Acceleration of free fall as defined in your book seems to be the acceleration experienced by us with respect to the rotating Earth frame, which is an accelerated frame.

For an analogy, you can consider your accelerating measured by you when you are inside a life accelerating downward at $9.8 ms^{-2}$. Even though your acceleration is $g$ as seen from an inertial frame, you have zero relative acceleration with respect to the lift floor (as both have the same acceleration). Since both you and the lift floor are falling at the same rate, your feet are not trying to penetrate into the lift floor. If your feet don't apply any force on the lift floor, then the lift floor does not apply any force on you. In the absence of reaction force from the floor, you feel weightless inside the lift (it's the reaction force that we feel as our weight).
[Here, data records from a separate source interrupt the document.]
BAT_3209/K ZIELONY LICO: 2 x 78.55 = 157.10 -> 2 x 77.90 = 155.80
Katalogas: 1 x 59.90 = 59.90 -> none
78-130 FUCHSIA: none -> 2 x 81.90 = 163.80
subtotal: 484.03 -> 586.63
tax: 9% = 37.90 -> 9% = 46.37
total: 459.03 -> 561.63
The rotating Earth frame is a similar scenario. The acceleration of the ground beneath you is again pointing in the downward direction (the centripetal acceleration). The difference is that this acceleration is less than $9.8ms^{-2}$, so it's not enough to make you feel completely weightless. It's enough for you to feel less weight than $mg$ though.

It's like the case of an elevator frame which is accelerating downward with an acceleration less than $9.8ms^{-2}$. Your feet do try to penetrate into the floor (as gravity pulls you in with a rate higher than the acceleration of the floor). So the floor does apply some normal force on you to keep you moving with the same rate as the floor is moving (prevent you from penetrating)

Let's solve for this normal force:

As seen from an inertial frame, you are having the same accelerating $a$ as the lift (as you both must fall together, your weight is not enough to break the lift floor). The forces on you are $mg$ and the normal reaction $N$ from the lift.

So $$ma=mg-N$$

where $N$ is the normal force, giving $N=m(g-a)$. This reaction force is what you feel as your weight.

So if you analyse a person standing on a rotating Earth from an inertial frame, you would see that the person is being pulled by gravity at a rate of $g$, while the ground beneath him is being pulled towards the center at a rate $a$ which smaller than $g$. To prevent you from penetrating into the ground, the ground must make sure that you have the same falling rate as it has. To make sure of that, it has to apply a reaction force $m(g-a)$ on you.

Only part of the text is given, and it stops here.